Son los momentos de mayor entusiasmo de la sociedad, cuando las campanas empiezan a sonar. Los árboles adornados toman protagonismo y aquel señor de largas barbas ancestrales te saluda en cada cuadra.
Ciertos individuos no se contentan con estos episodios, algunos se amargan y no desean más que pasar rápido. Es para mi complicado olvidar cuando de pequeño no podía controlar mi felicidad, esperando a que llegasen el 24 y el 25 de diciembre, nacía el niño Dios. Lo más importante, por triste que suene, eran los regalos, no a Él, si no a mi.
Pasa el tiempo y Navidad deja de volverse esa etapa de entusiasmo y se convierte en fechas de estrés. Aumenta el tráfico, las reuniones no dejan de manifestarse, hay que comprar los regalos, el dinero quizás para mucho no alance. ¡Ah! Cierto, también nace el niño Dios, lo decimos en voz baja, sin que nadie escuche.
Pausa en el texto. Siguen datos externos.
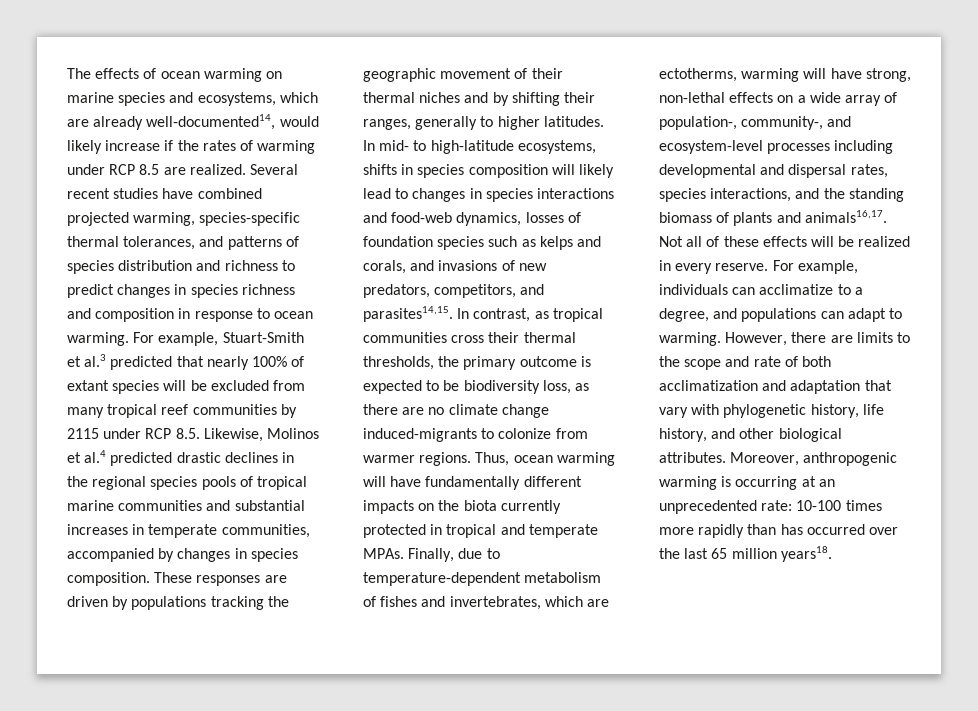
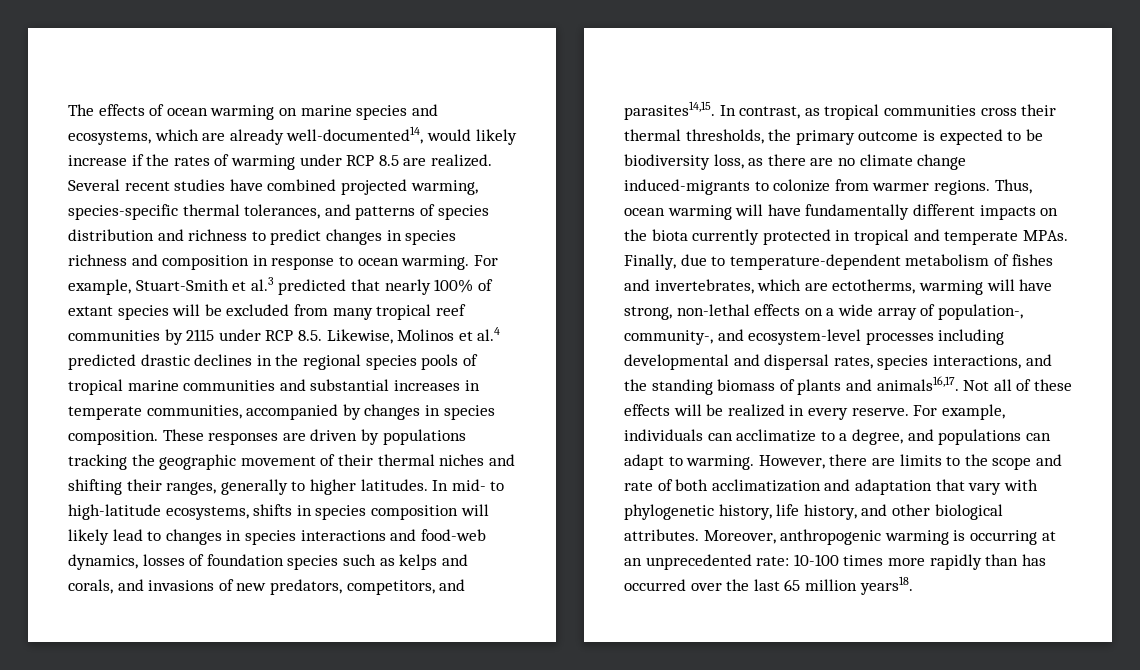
- These responses are driven by populations tracking the geographic movement of their thermal niches and by shifting their ranges, generally to higher latitudes.
+ These responses are driven by populations tracking the geographic movement of their thermal niches and shifting their ranges, generally to higher latitudes.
El tiempo no para, y el cariño o amor que me implantaron hacía el niño Dios, lo llevo igual conmigo. Dejo a un costado la preparación para la venida de Jesús, pero nunca abandono la idea principal de todo, que si hay unión en esas fechas, que si el amor rebosa por la ciudad y los descuentos también en ella, es gracias a Jesús.
Finalmente llega el día del cumpleaños. Invitan a las personas, te arreglas, me arreglo, no me olvido del regalo, unos llegan en taxi, otros en su carro; llego puntual donde me inviten, saludo, nos reímos, agradecemos, comemos el postre, volvemos a reírnos, nos vamos. Pero ahí queda el anfitrión, sin un beso, sin una sonrisa, sin un abrazo, sin un ¡Feliz cumpleaños! ¡Gracias por todo!
Lentamente, lo opuesto a la Luz, va abarcando el rumbo de nuestro tren.